We have other coronary matters to consider. For instance, the unnamed man who washed up on the beach, and who provoked what is called an “equivocal death analysis.” Of course, it was Nile who found him, no getting around that. With his verminous instincts, he even upstaged the flies, which came tumbling after him in a busy, buzzing mass. The lake coughed up the man and served him on a bed of dried marsh grass, an impromptu nest that would have crackled with his sodden weight, a sound that no one heard, no one human. Unless Nile, owl eared, was listening with his usual predatory acuity.

This surprise stiff was very well preserved for someone who had been dead for five years, a figure determined by the forensic analysis, I’m not making it up. The cold water had kept him relatively fresh. The guy didn’t look that much different than Aunt Faith, who, regrettably, was still alive. He’d been on an epic journey, an underwater Ulysses cruising like a wayward flesh torpedo along the lake bottom, sliding smoothly past schools of fish and over logs, shooting into the broken hull of a sunken schooner. A nightmare man months snagged in the tumbled rigging, then exploding out of a porthole.

He owned a cottage on Lake Michigan, a black Speedo bathing suit, and a gold chain. Early morning, a quick dip, that was the plan. Coffee, a healthy knob of butter glistening on a stack of pancakes (or flapjacks, this being the States), and a Lucky Strike cigarette—irony at its most gauche—smoked down to the filter and flicked into the crapper with a gratifying hissss. Simple pleasures for what may or may not have been a complicated man. Crossing a watery border into another country had not been on the day’s agenda. Somewhere along his circuitous trip to the morgue (and I have a very good idea where), he lost the gold chain. But not the Speedo. Nothing like a bit of bloat to firmly secure such a slinky little article. How many people said, I wouldn’t be caught dead wearing…before realizing and choking it off with a laugh.

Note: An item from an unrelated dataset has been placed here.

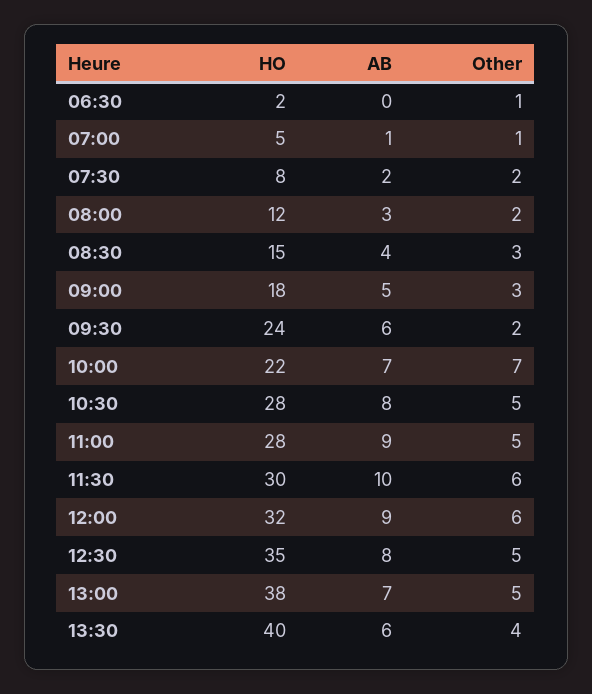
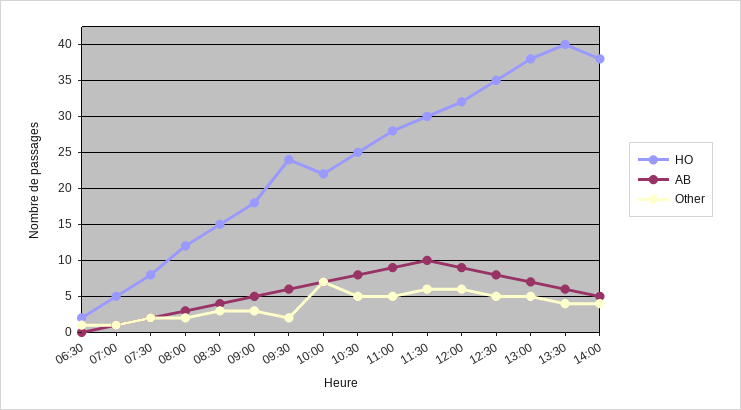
HO, 10:30: 28 -> 25
HO, 14:00: none -> 38
AB, 14:00: none -> 5
Other, 14:00: none -> 4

Our mystery man—underwater ambassador (of considerable puffery) and self-made raft borne in on a swift succession of bright waves—eventually acquired a scanty if disappointingly dull covering of detail. Who, how, where. But at first his whole, provocatively intact body gleamed with possibility. In his silence, he seemed to insist that we cobble our rural wits together, in order to grant him an identity worth all of the trouble taken on his incredible journey. Plus the cost of the fare.

Fine, fine. Honour the dead, however unwelcome, sing his praises, if unearned (anyone can drown—how hard can it be?), build him a cairn out of a disassembled fire pit. Go crazy. What I wanted to know, the sliver of truth to be plucked from this corporal hunk of driftwood, was the real reason for Nile’s opportune presence. By this time, you see, I’m afraid I had taken an interest. In him, Nile, if you can believe it.

“Watch out for that cousin of yours, Hero,” Mother warned.

“Why? ”

Don’t get into his car.”

“Why? ”

“Don’t ask.”

Words. Like chipping away with a chisel. I sometimes think she returned from her own so-called travels simply to warn me about the exact things she continued to do herself. I was what, fifteen? (Practically, for all intents and purposes.) Nile, twenty-five. Do the math. These numbers belonged together. Here was a sequence, orderly, beautiful, inevitable (if you can count past ten). Just dig the equation of this perfect pairing: him + me, cousin + cousin, smartass + smarty-pants = 1 hot unit. Chemistry, we had it.

Honestly, I didn’t see the problem. Or, I should say, that was the problem: keeping the slimy bastard—and not the one prone on the beach—in sight. He haunted the edge of everything. If you had 20/20 vision, he’d go twenty-one, a shade beyond seeing…and believing. My lying quarry, up to no good and not even bothering to deck it out in any credible finery, as I might.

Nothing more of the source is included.